This
is heartbreaking. I shall pray for the rich tonight. -- RF
World’s
Richest Lose $17 Billion as Slim’s Fortune Drops
The
world’s richest people lost a combined $17.1 billion this week as
concern over JPMorgan Chase & Co. (JPM)’s $2 billion trading
loss and the weakening euro pushed the Standard & Poor’s (SPY)
500 Index to a two-month low.
12
May, 2012
Carlos
Sim, the world’s richest man, lost the most. The Mexican mogul’s
fortune fell by $4.2 billion during the week as shares of his Mexico
City-based America Movil SAB (AMXL) dropped 3.82 percent, its biggest
weekly loss since December 2011.
Billionaire
Carlos Slim. Photographer: Susana Gonzalez/Bloomberg
The
company, the biggest wireless carrier in the Americas, said May 8 it
would spend as much as $3.4 billion to buy additional shares of Dutch
phone operator Royal KPN NV (KPN) in an effort to further the mogul’s
European ambitions.
“America
Movil investors see a lot of problems in his bid for KPN,” Jos
Versteeg, an Amsterdam-based analyst at Theodoor Gillissen Bankiers,
said in a telephone interview May 11. “Slim has found it extremely
difficult to get a foothold in the European telecom market.

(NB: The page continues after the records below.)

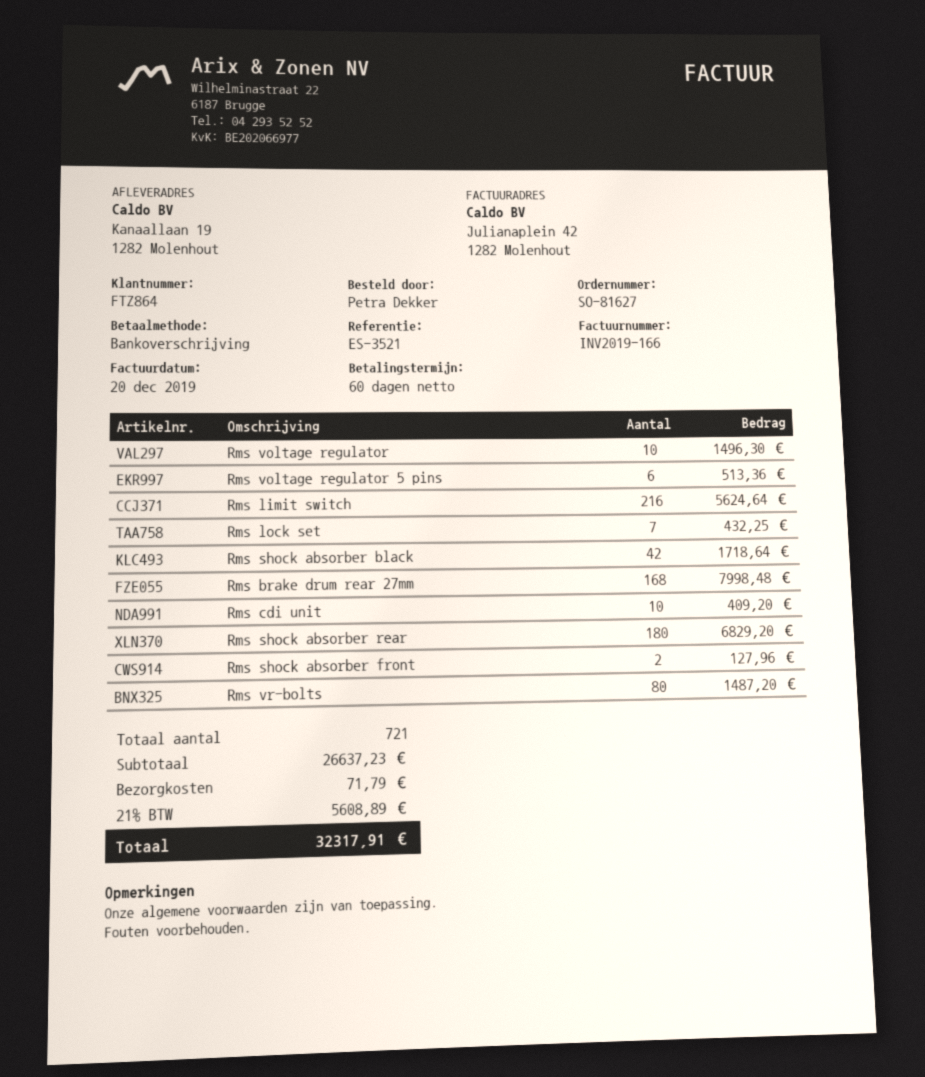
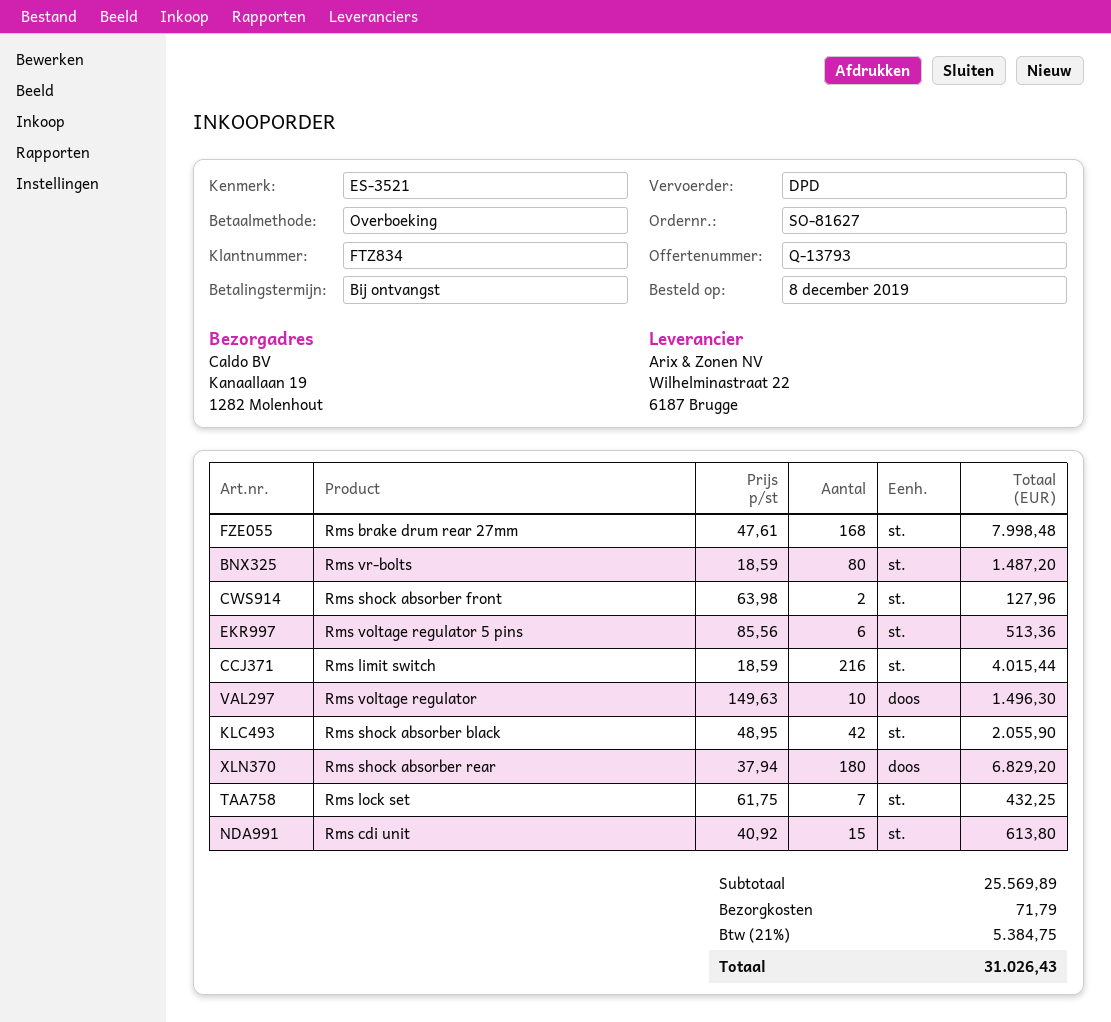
payment terms: 60 days -> on receipt
customer number: FTZ864 -> FTZ834
Rms limit switch: 216 for 5624.64 -> 216 for 4015.44
Rms shock absorber black: 42 for 1718.64 -> 42 for 2055.90
Rms cdi unit: 10 for 409.20 -> 15 for 613.80
subtotal: 26637.23 -> 25569.89
tax: 21% = 5608.89 -> 21% = 5384.75
total: 32317.91 -> 31026.43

He hasn’t
succeeded in Spain, in Italy, in Serbia and in Poland. That must hurt
for Latin America’s most successful businessman.”
The
72-year-old has a net worth of $69.6 billion, according to the
Bloomberg Billionaires Index, a daily ranking of the world’s 40
richest people. The combined net worth of the ranking: $1 trillion.
During
the week, the euro extended its longest slump since 2008 as Greece
struggled to form a government and concern grew that Spanish banks
are underfunded. The S&P 500 fell 1.15 percent to 1353.39, while
the STOXX Europe 600 lost 0.41 percent to close at 251.97.
Buffett,
Gates
Bill
Gates, 56, ranks second on the list with a net worth of $61.8
billion, up 10.1 percent year-to-date. Placing third is Warren
Buffett. The Berkshire Hathaway Inc. (BRK/B) chairman is worth $45.7
billion, up $313 million during the week.
“Berkshire
will continue to grow,” Buffett, 81, said in an interview with
Bloomberg Television after the company’s May 5 shareholders meeting
in Omaha, Nebraska.
Buffett
said Berkshire’s $34 billion purchase of Burlington Northern Santa
Fe LLC in 2010 “will not be the limit,” and that he is looking
for bigger acquisitions. The company has $37.8 billion in cash.
Berkshire
agreed to provide financing to Coty Inc. in the perfume-maker’s bid
to acquire Avon Products Inc. (AVP) Coty said it increased its offer
for the world’s largest direct seller of cosmetics to about $10.7
billion on May 10.
Casino
mogul Sheldon Adelson’s fortune fell by $1.1 billion during the
week as shares of his Nevada-based Las Vegas Sands Corp. (LVS)
dropped 4.53 percent. The 78-year-old is the 12th richest person in
the world, with a net worth of $23.7 billion.
Rinehart
in Peril
Cheng
Yu Tung, Hong Kong’s second-richest man, dropped $705 million.
Shares of the tycoon’s Chow Tai Fook Jewellery Group Ltd. (1929),
the largest jeweler in China and Hong Kong, fell 2.58 percent. He is
worth $19 billion.
Australian
mining heiress Gina Rinehart, 58, is in peril of falling off the
index. On May 9, Rinehart’s children won the right to a 23.5
percent share of a trust that holds the majority of the family’s
$18.2 billion fortune, the Sydney Morning Herald reported.
Rinehart’s
lawyers disclosed she had moved the trust’s vesting date from 2068
to April 30 of this year. The billionaire’s three oldest children,
who sued in September 2011 to have their mother removed as trustee,
haven’t decided whether to take ownership of their shares in the
trust because they don’t know the tax implications, the newspaper
said.
The
Bloomberg Billionaires Index takes measure of the world’s
wealthiest people based on market and economic changes and Bloomberg
News reporting. Each net worth figure is updated every business day
at 5:30 p.m. in New York and listed in U.S. dollars.